◆ **AIM OF THE TASK**: Write out exactly the lines running from the line that includes "shipping: none -> 23.99" to the end of the data, both ends included, and nothing besides.

<<<<

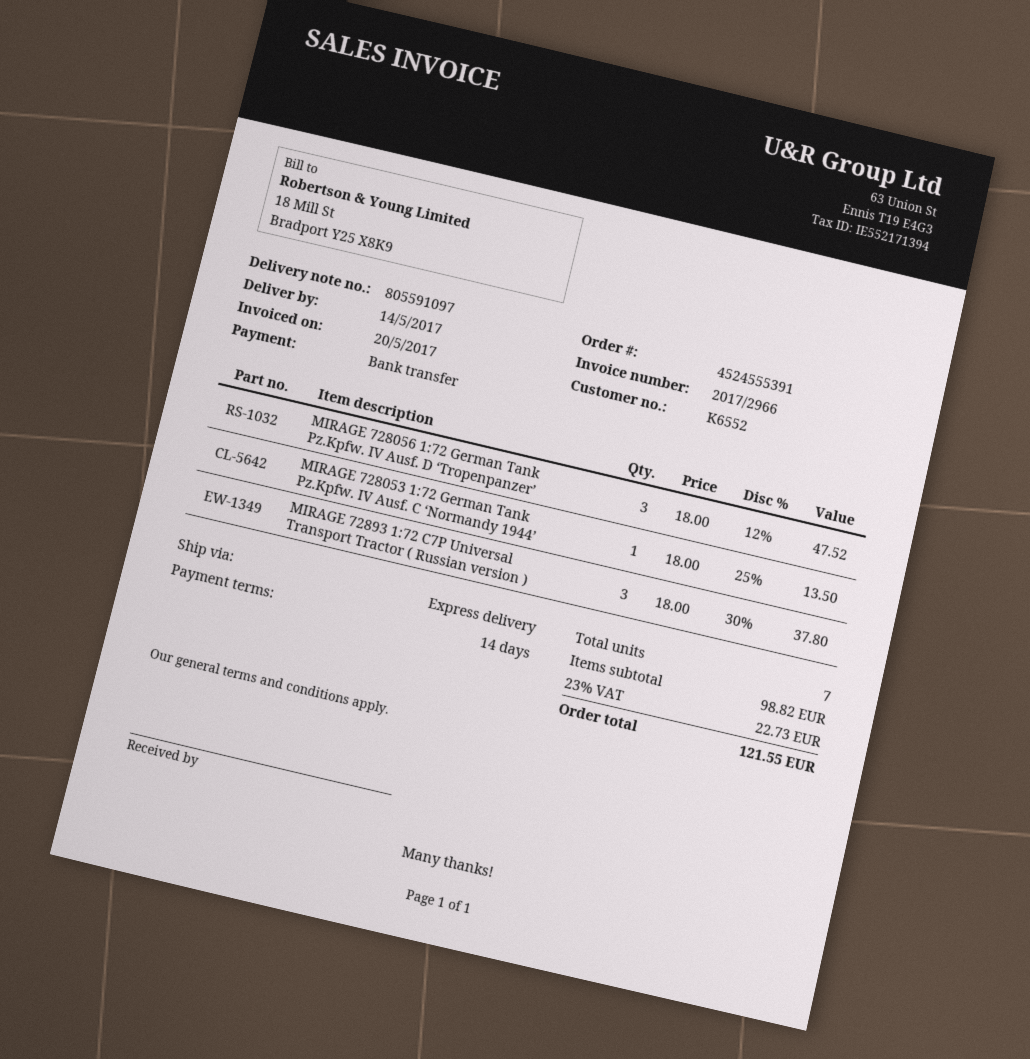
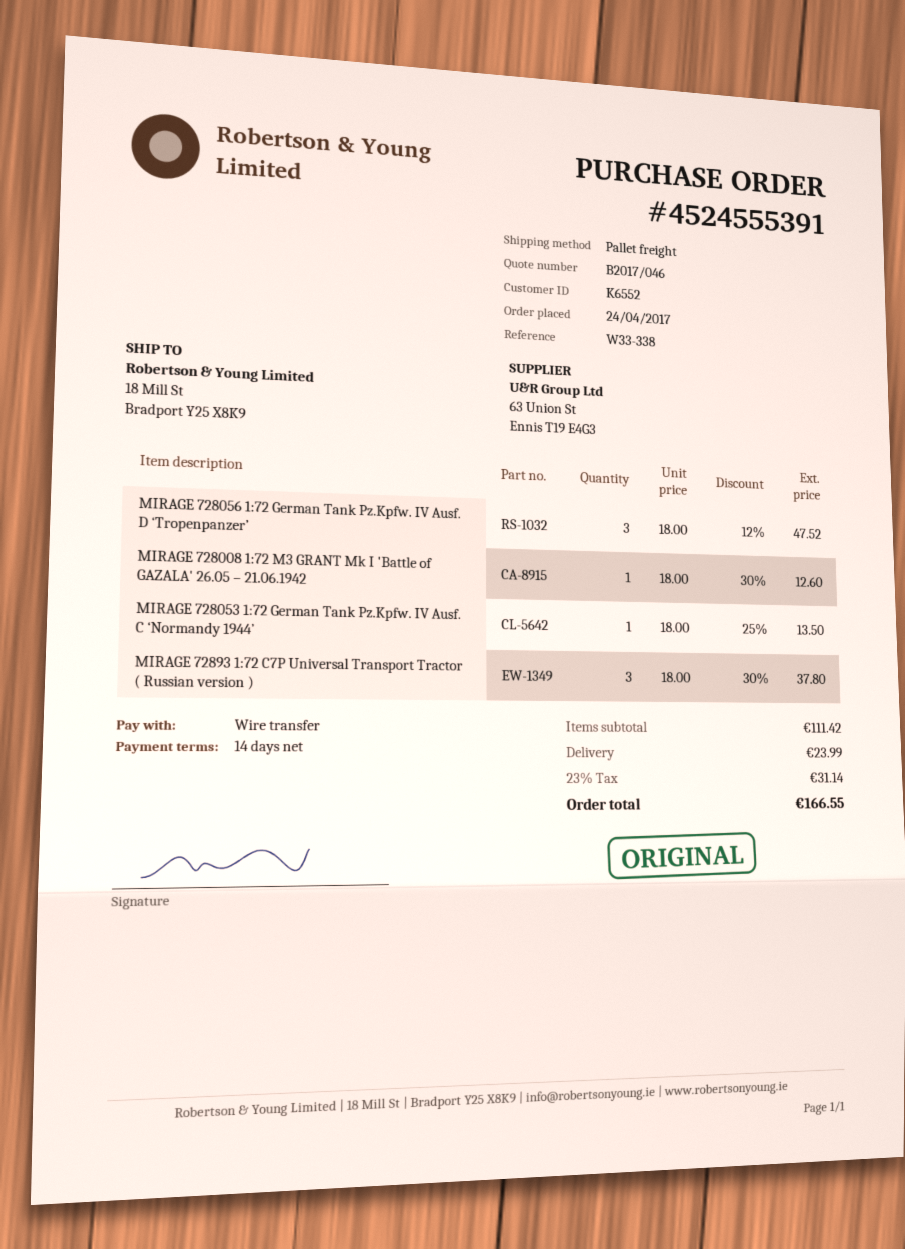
shipping method: express -> pallet freight
MIRAGE 728008 1:72 M3 GRANT Mk I 'Battle of GAZALA' 26.05 – 21.06.1942: none -> 1 x 18.00 - 30% = 12.60
subtotal: 98.82 -> 111.42
shipping: none -> 23.99
tax: 23% = 22.73 -> 23% = 31.14
total: 121.55 -> 166.55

>>>>

◆ **ANSWER AREA**:
shipping: none -> 23.99
tax: 23% = 22.73 -> 23% = 31.14
total: 121.55 -> 166.55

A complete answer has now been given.